Q: What themes – aging, regret – most interested you?

A: “The most powerful reason I wanted to play the part and what I kept feeling as I was playing it, was about loss of control. I still have all my marbles. I am healthy. Knock on wood, I am feeling fine, I am vital. I don’t feel any diminishment. But in order for me to play Frank I had to give in to all of those feelings of what begins to happen to you in your seventies and what is happening to my contemporaries. Who doesn’t really want to drive anymore, who is scared to drive at night, who is afraid to be alone in the house, who can’t remember where they put their keys and then they find out that they are in the freezer. All that sort of thing is happening to my generation. To me the chief thing every day was the anger, and fear of beginning to lose control of things you absolutely took for granted all your life.”

Q: Your recent memoir, “Dropped Names”, was hailed as “satisfyingly scandalous” about Hollywood and stars from Bette Davis to Elizabeth Taylor. How has Hollywood changed?

A: “It hasn’t changed, except for ambition is still the same, insecurity is still the same, it’s still a provincial town and it is still a cesspool of very, very frightening and terrifying circumstances for young people who get off buses and come there. It is full of so much treachery and so much duplicity and so much lying. And yet at the same time, as you said, it is an extraordinary, exciting place to be when you do succeed.

“More days now actors are aspiring to star in a television series. We didn’t do that when we were young. We were very grand about it, we wanted to be theater stars. And everything else was secondary to that. But the theater now I don’t think is any longer a major ambition of most actors … so imagine the attrition rate in my profession. Staggering. Two percent, they say, two percent of the people who try, succeed.”

Q: What great role on stage would you play?

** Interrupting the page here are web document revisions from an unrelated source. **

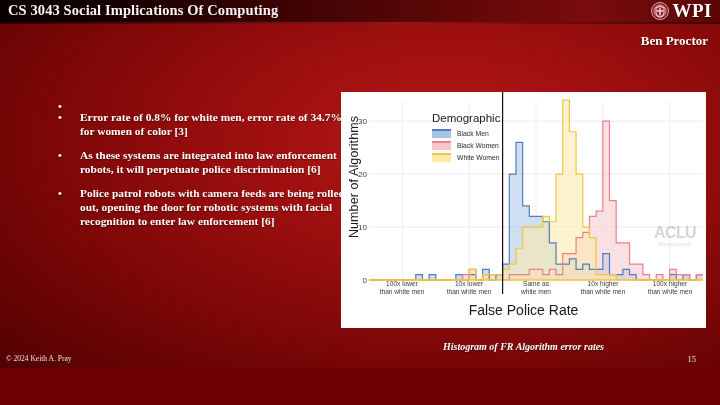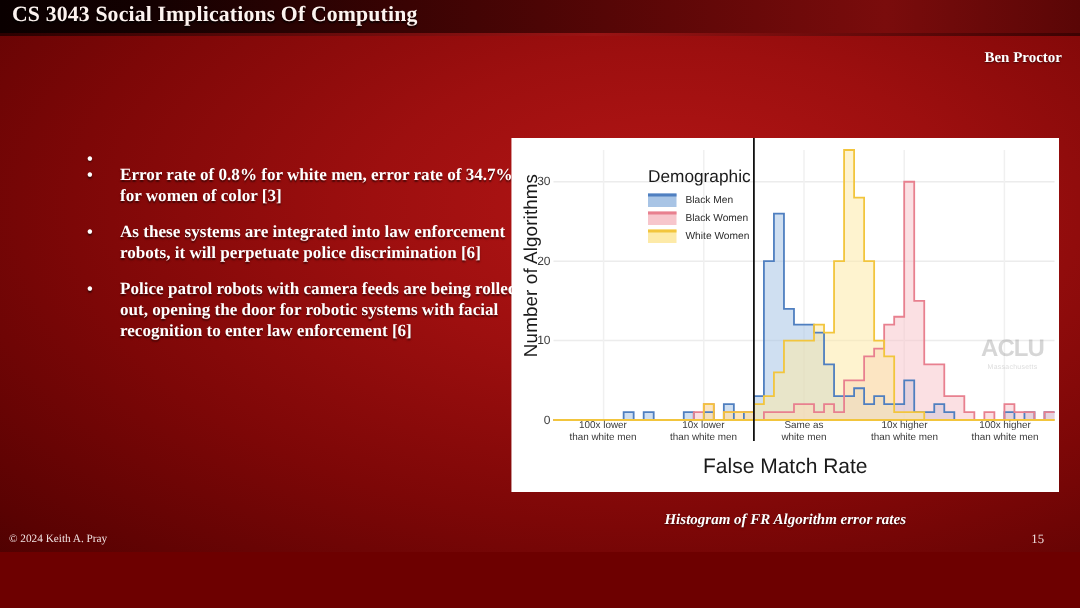--- a/index.html
+++ b/index.html
@@ -38,21 +38,21 @@
   .wpi-seal{width:18px;height:18px;display:block;}
   .wpi-word{
     font-family:"Liberation Serif", serif;
     font-size:19px;font-weight:bold;color:#ffffff;line-height:19px;
     letter-spacing:.5px;text-shadow:0 1px 1px rgba(0,0,0,.7);
   }
   
   .presenter{
     position:absolute;right:12px;top:33px;
     font-family:"Liberation Serif", serif;
-    font-size:10px;font-weight:bold;color:#ffffff;
+    font-size:13px;font-weight:bold;color:#ffffff;
     text-shadow:0 1px 1px rgba(0,0,0,.55);
     text-align:center;
   }
   
   .title{
     position:absolute;left:57px;top:48px;
     font-family:"Liberation Serif", serif;
     font-size:26px;color:#ffffff;line-height:30px;
     letter-spacing:.3px;text-shadow:0 1px 2px rgba(0,0,0,.5);
     white-space:nowrap;
@@ -151,20 +151,31 @@
 </style>
 </head>
 <body>
 
 <div class="slide">
 
   <div class="hdr">
     <div class="hdr-title">CS 3043 Social Implications Of Computing</div>
   </div>
 
+  <div class="wpi">
+    <svg class="wpi-seal" viewBox="0 0 36 36">
+      <circle cx="18" cy="18" r="17" fill="#8c1d2a" stroke="#e7c9cd" stroke-width="1.6"></circle>
+      <circle cx="18" cy="18" r="12" fill="#a02232" stroke="#f2dfe2" stroke-width="1.2"></circle>
+      <path d="M18 7 L27 11 L27 21 Q27 28 18 31 Q9 28 9 21 L9 11 Z" fill="#f0e3e4"></path>
+      <path d="M18 9 L25 12.3 L25 21 Q25 26.6 18 29 Q11 26.6 11 21 L11 12.3 Z" fill="#9c2030"></path>
+      <rect x="16.6" y="11" width="2.8" height="16" fill="#f0e3e4"></rect>
+      <rect x="11" y="16.6" width="14" height="2.8" fill="#f0e3e4"></rect>
+    </svg>
+    <span class="wpi-word">WPI</span>
+  </div>
 
   <div class="presenter">Ben Proctor</div>
 
 
   <div class="bullets">
     <div class="bullet first">
       <span class="dot">•</span>
     </div>
     <div class="bullet">
       <span class="dot">•</span>
@@ -226,21 +237,21 @@
           </div>
           <div class="xtick">
             <div>10x higher</div>
             <div>than white men</div>
           </div>
           <div class="xtick">
             <div>100x higher</div>
             <div>than white men</div>
           </div>
         </div>
-      <div class="xlab">False Match Rate</div>
+      <div class="xlab">False Police Rate</div>
 
       <div class="legend">
         <div class="legend-title">Demographic</div>
         <div id="legend-rows">
             <div class="legend-row">
               <div class="swatch" style="background: rgb(168, 196, 229);">
                 <i style="background: rgb(79, 127, 192);"></i>
               </div>
               <span class="legend-label">Black Men</span>
             </div>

A: “There is a play that I have optioned, that I can’t tell the title of because I have to figure out who would be the right person to direct it, in which I would play a female. I have always wanted to play a female character. A really full-out female, so that is my next. People keep telling me I should do (King) Lear, but it doesn’t interest me. Where I am going to find a pair of size 14 high heels, I don’t know.”